Investigate Harassment Surge and Mitigation
Company: Airwallex
Role: Data Scientist
Category: Analytics & Experimentation
Difficulty: medium
Interview Round: Onsite
##### Question
You work on content integrity. Your monthly moderation analysis shows that the `Harassment` violation type increased sharply in the most recent month. Assume a post is classified as violating when `probability_violating > 0.5`, and the monthly distribution is based on distinct posts viewed in each month. A post can belong to more than one violation type.
As a Data Scientist, work through the following:
1. **Frame the surge precisely.** Distinguish a *volume* increase (more harassment posts) from a *rate* increase (a higher share or prevalence). Which prevalence definitions and denominators would you compare, and over which time windows?
2. **Plausible explanations.** List the most likely causes, covering both real-world and measurement-related ones, including:
- a true increase in abusive behavior
- traffic-mix changes across surfaces, regions, languages, or creator cohorts
- seasonality or external events
- coordinated attacks or repeat offenders
- policy-definition changes
- model-threshold changes or model-version changes
- calibration drift in the classifier
- data-quality, logging, or backfill issues
3. **Investigate real vs. artifact.** Lay out a concrete investigation plan. Be specific about the prevalence metrics, segments, and additional datasets you would request (e.g. human-review labels, user reports, enforcement logs, model-version metadata). Your statistical reasoning must explicitly address **denominator effects, Simpson's paradox, selection bias, label drift, and model calibration**, and explain how you would validate model-driven metrics against human-reviewed labels.
4. **Propose interventions (if the surge is real).** Recommend product, ranking, policy, operational, and ML solutions, distinguishing short-term containment from longer-term fixes.

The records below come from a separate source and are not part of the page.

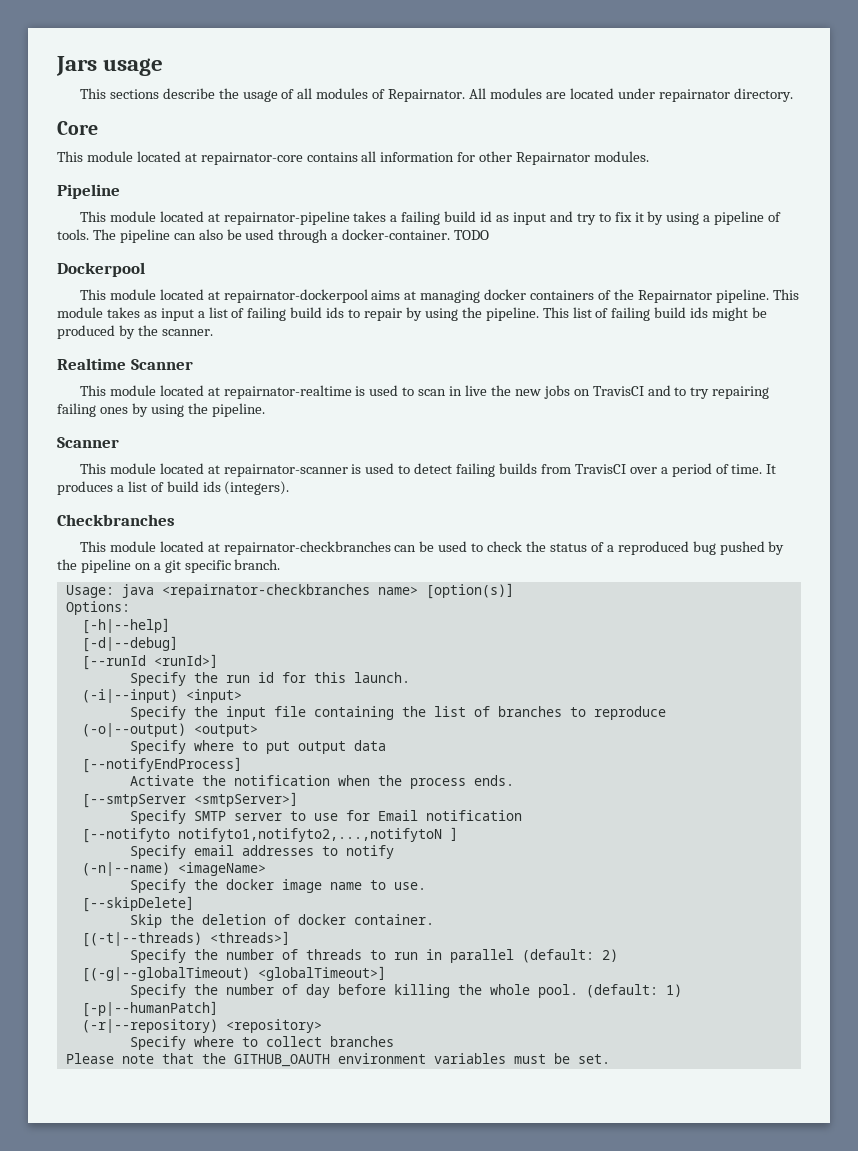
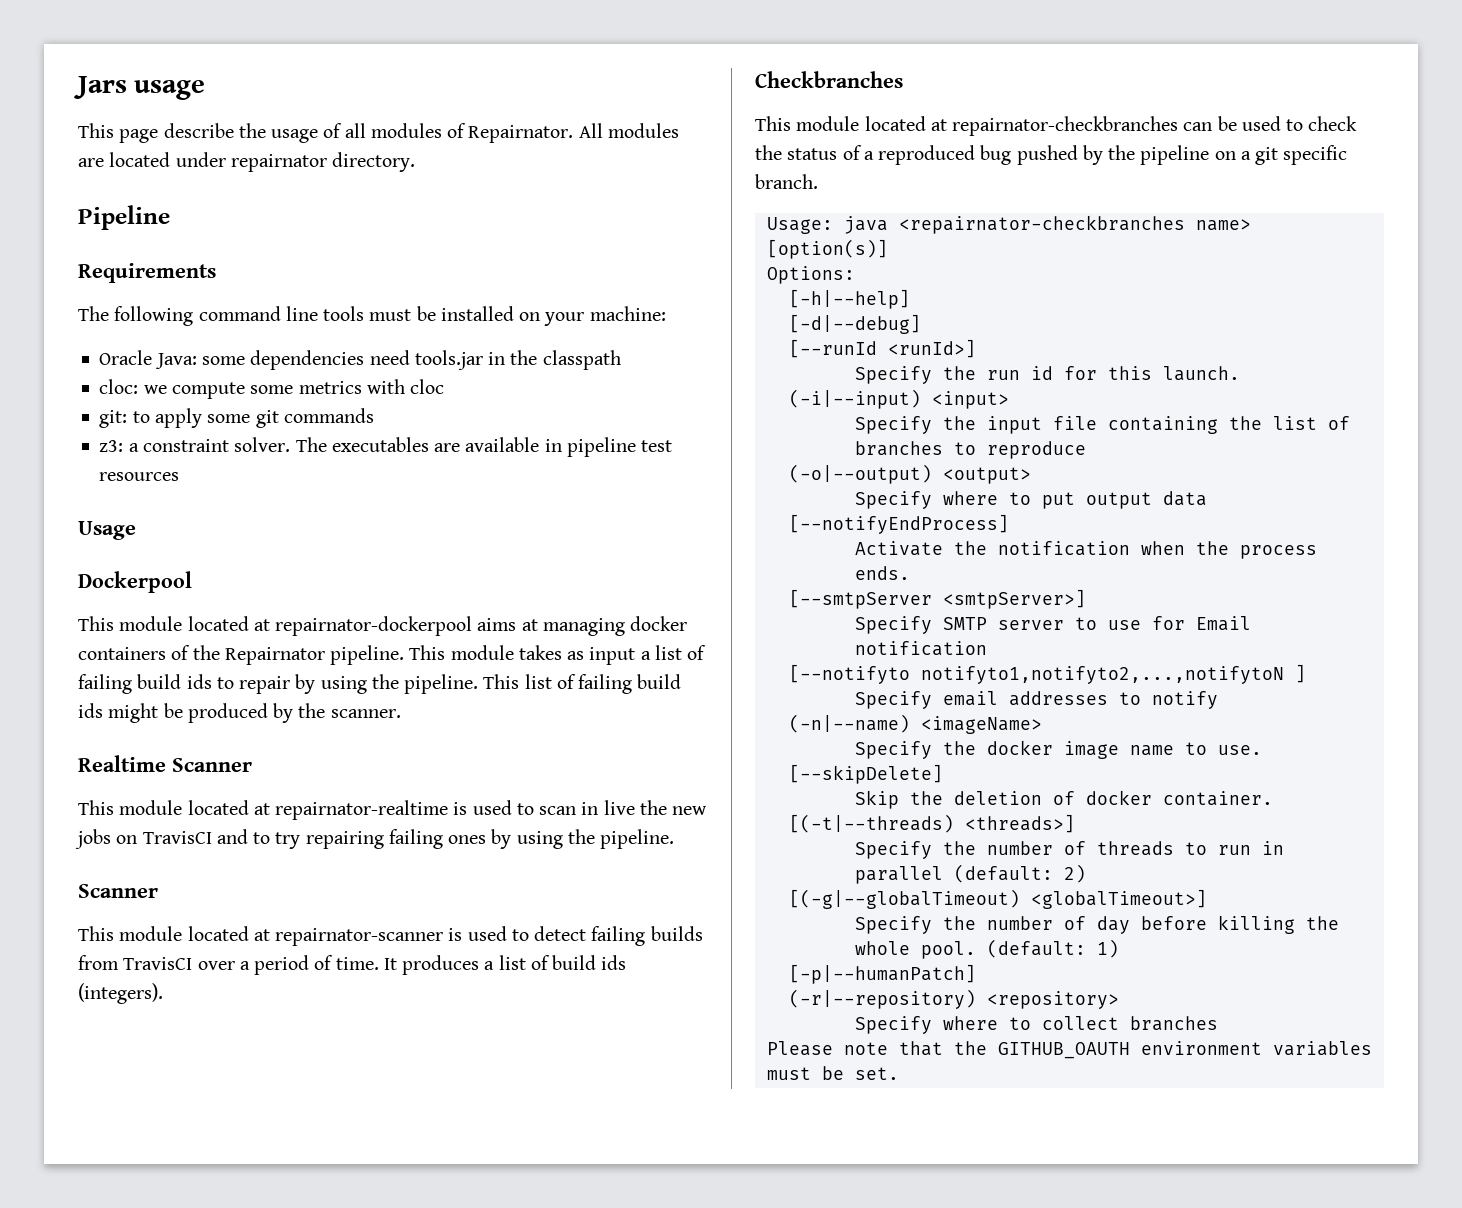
- This sections describe the usage of all modules of Repairnator.
+ This page describe the usage of all modules of Repairnator.
- Core
- This module located at repairnator-core contains all information for other Repairnator modules.
  Pipeline
- This module located at repairnator-pipeline takes a failing build id as input and try to fix it by using a pipeline of tools. The pipeline can also be used through a docker-container. TODO
+ Requirements
+ The following command line tools must be installed on your machine:
+ Oracle Java: some dependencies need tools.jar in the classpath
+ cloc: we compute some metrics with cloc
+ git: to apply some git commands
+ z3: a constraint solver. The executables are available in pipeline test resources
+ Usage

5. **Evaluate the mitigation.** Design an experiment or quasi-experiment to test a chosen intervention. Specify the primary metrics, guardrail metrics, unit of randomization (or rollout design), and the main tradeoffs involving false positives, fairness, and user experience.
Quick Answer: An Airwallex Data Scientist onsite analytics question: a monthly moderation report shows the Harassment violation type spiking, and you must decide whether the surge is real or a measurement artifact, then propose and test mitigations. It probes diagnostic analytics, prevalence-metric design, denominator effects, Simpson's paradox, selection bias, label drift, model calibration, causal inference (ITS/DiD), and experiment design with guardrails.